Being on my break, I thought I would take a look even though, like
Gratzer, my natural, quasi reactionary inclination is just to backup
(with Retrospect too but what an immense drag!)
Anyway, I clicked on Ott's My Subversion-1.4.4 Package, got a
package, installed it and now I have no idea where the application
is. Not that I care as long as it does not do anything to my TeX
installation which I don't see how it could.
So, OK, I read on:
> Once you've installed the binary you can either use as command line
> tool or you can use a GUI. svnX is free and is quite nice.
Ah!, a nice GUI! I googled svnx and found "the thing" that Schulz and
Heine had already mentioned. So, I downloaded that too.

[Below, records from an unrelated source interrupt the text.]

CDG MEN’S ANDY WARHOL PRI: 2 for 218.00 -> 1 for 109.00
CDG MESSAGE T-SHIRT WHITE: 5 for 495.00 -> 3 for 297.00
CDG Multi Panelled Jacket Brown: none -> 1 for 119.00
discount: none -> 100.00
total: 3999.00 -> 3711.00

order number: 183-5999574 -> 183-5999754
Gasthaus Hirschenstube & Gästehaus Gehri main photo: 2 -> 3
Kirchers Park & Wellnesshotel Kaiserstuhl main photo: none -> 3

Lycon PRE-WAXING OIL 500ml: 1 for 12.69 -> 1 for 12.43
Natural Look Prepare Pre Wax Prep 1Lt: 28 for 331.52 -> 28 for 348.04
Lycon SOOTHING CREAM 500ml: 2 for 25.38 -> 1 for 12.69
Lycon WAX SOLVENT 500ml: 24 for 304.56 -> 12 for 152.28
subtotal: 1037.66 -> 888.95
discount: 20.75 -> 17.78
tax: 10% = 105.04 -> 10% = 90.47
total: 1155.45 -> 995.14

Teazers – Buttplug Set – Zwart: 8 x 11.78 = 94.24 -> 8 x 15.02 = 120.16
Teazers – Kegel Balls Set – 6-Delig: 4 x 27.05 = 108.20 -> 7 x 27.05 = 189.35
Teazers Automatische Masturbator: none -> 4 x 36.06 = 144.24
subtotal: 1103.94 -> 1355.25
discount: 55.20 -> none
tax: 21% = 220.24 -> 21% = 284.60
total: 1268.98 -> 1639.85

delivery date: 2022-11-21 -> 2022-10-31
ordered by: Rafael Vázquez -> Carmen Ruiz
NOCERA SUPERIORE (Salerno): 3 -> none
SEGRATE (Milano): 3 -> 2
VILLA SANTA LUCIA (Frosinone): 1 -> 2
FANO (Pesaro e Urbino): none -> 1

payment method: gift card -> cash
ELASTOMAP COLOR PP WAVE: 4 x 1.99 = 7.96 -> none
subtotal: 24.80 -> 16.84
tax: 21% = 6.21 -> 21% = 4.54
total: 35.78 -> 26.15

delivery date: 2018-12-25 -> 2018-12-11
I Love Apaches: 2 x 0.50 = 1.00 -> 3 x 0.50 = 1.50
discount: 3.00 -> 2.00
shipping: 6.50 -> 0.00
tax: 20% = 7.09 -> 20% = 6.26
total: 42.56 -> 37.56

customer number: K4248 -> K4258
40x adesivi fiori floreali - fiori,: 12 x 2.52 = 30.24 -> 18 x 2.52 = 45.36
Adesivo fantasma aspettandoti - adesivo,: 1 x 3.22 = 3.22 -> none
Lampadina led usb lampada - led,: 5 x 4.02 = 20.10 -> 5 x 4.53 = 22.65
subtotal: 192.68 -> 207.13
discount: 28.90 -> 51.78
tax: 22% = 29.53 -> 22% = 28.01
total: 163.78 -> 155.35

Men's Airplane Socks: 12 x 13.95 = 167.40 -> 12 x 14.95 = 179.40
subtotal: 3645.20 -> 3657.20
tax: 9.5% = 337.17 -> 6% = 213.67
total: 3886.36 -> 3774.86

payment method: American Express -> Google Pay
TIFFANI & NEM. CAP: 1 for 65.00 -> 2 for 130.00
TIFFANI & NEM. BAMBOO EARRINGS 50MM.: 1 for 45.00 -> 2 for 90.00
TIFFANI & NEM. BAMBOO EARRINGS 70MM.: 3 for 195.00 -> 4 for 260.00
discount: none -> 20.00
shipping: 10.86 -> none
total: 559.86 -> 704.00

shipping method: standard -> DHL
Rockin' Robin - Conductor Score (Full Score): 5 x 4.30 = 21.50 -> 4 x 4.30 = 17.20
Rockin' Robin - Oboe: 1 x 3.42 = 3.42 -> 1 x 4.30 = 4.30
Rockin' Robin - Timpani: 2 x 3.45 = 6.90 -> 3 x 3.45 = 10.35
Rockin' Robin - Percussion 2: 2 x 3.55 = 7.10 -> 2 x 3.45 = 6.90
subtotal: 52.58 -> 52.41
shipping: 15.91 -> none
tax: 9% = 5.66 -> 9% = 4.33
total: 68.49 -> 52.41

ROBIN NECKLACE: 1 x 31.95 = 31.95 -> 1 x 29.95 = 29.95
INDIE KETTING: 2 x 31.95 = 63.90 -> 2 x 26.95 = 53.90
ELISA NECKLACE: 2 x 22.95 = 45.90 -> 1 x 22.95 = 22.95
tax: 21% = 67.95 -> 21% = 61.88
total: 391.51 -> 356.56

Then I
started reading the Read Me:
If you are new to Subversion
You should definitely get familiar with Subversion before using svnX!
I thought that this was reasonable particularly as I then got to:
The book is available in html or pdf : http://svnbook.red-bean.com/
I was going to get to it when I read the next line:
Also, learn the command-line basics.
No way! I am terminally allergic to the terminal!
and the next one
Anyway, you won't be able to set up a server or repository with svnX.
That did it for this install-impaired old man.
Reading a bit more ahead confirmed that ott's package was the way to
go but then, further down, with "A few things to know" I got to be
totally out of my depth.
Well, I tried, and, at least for a while, it looked like this might
be a nice toy to play with on my breaks. (Just to make sure, I don't
mean this in any derogatory sense: playing is my way of learning. I
played with TeXShop before I entrusted the magnum opus to it.)
So, back to Retrospect and no more.
P.S. I also looked at SCPlugin but chickened out real fast.